Schon in der Blütezeit der Kurorte vor dem ersten Weltkrieg waren vor allem die „vornehmen“ Bäder bestrebt, den Kurgästen auch ausgefallene Gesundheitserlebnisse zu bieten. Dazu gehörten z.B. das Römisch-Irische Bad oder das Türkische Bad u.v.a.m.

Heute sind diese Bäder teilweise in moderne Badkomplexe integriert (z.B. in Badenweiler), oder bestehende, palastartige Anlagen wurden inzwischen sorgsam restauriert und mit moderner Technik ausgestattet, wie z.B. in Wiesbaden.

Rasul ist eine Abteilung des türkischen Bades und basiert auf Naturbädern, die seit Jahrtausenden “ vor allem in der Türkei “ genutzt werden und heute für Touristen ein Primitiverlebnis der besonderen Art darstellt.
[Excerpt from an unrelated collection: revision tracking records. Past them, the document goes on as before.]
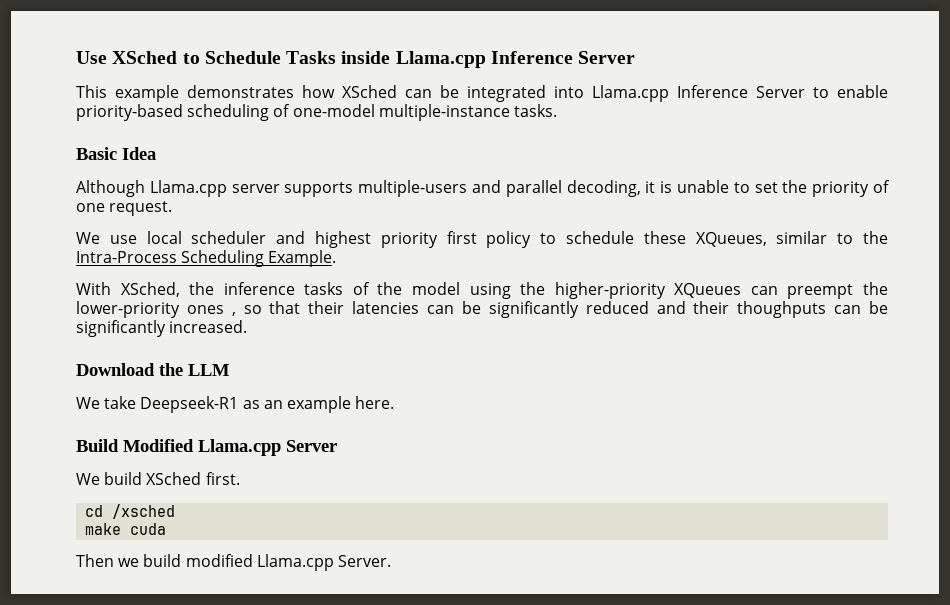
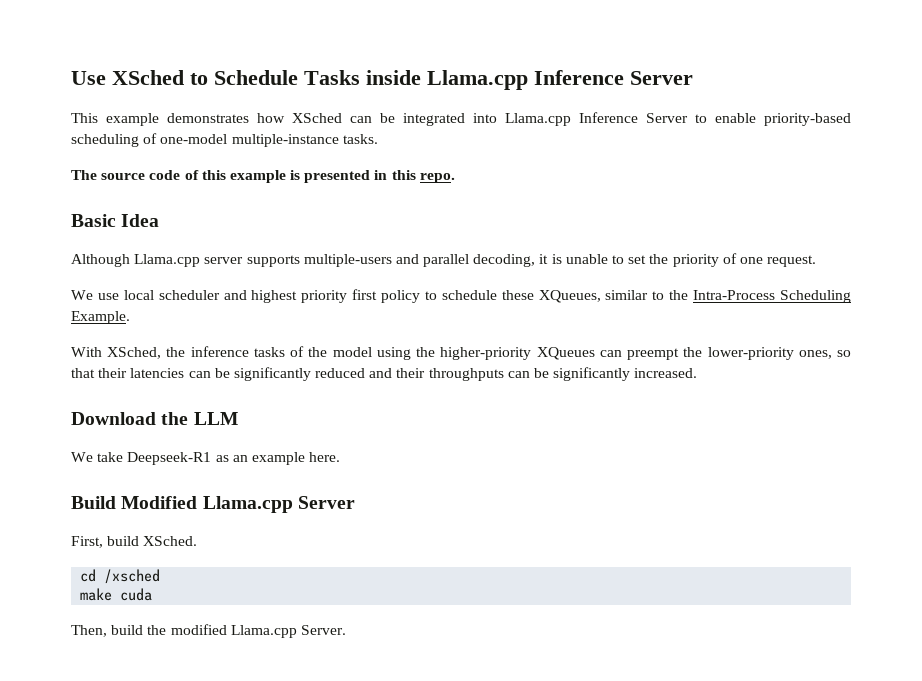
+ The source code of this example is presented in this repo.
- With XSched, the inference tasks of the model using the higher-priority XQueues can preempt the lower-priority ones , so that their latencies can be significantly reduced and their thoughputs can be significantly increased.
+ With XSched, the inference tasks of the model using the higher-priority XQueues can preempt the lower-priority ones, so that their latencies can be significantly reduced and their throughputs can be significantly increased.
- We build XSched first.
+ First, build XSched.
- Then we build modified Llama.cpp Server.
+ Then, build the modified Llama.cpp Server.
Gebadet wird in Teichen, Bächen oder Flüssen in die eine Quelle mit hohem Gehalt an Mineralien mündet und deren Boden aus einer Schlammschicht besteht, die sich mit Mineralien angereichert hat. Man bestreicht den ganzen Körper mit dem Schlamm, lässt ihn in der Sonne trocknen und spült ihn danach ab.

In einem europäischen, Türkischen Bad stehen im Rasul oft verschiedene Schlämme mit unterschiedlicher Körnigkeit zur Wahl. Nachdem man sorgsam den ganzen Körper mit einer nicht zu dicken Schicht bestrichen hat, ruht man im Tepidarium bis der Schlamm getrocknet ist. Das Tepidarium ist ein Warmraum, oft mit Dampf angefüllt und mit Kräuterduft angereichert.

Wenn man anschliessend den trockenen Schlamm zuerst mit wenig Wasser abzustreifen versucht, entsteht ein Peeling-Effekt, der erwünscht sein kann.

Nach der restlosen Entfernung der Schlammreste unter der Brause, sollte die jetzt trockene Haut mit guten Ölen gefettet werden. Dafür stehen meist dienstbare Kräfte zur Verfügung.

Zum Abschluss sollte man die wohltuende Prozedur mit einer Ruhestunde ausklingen lassen.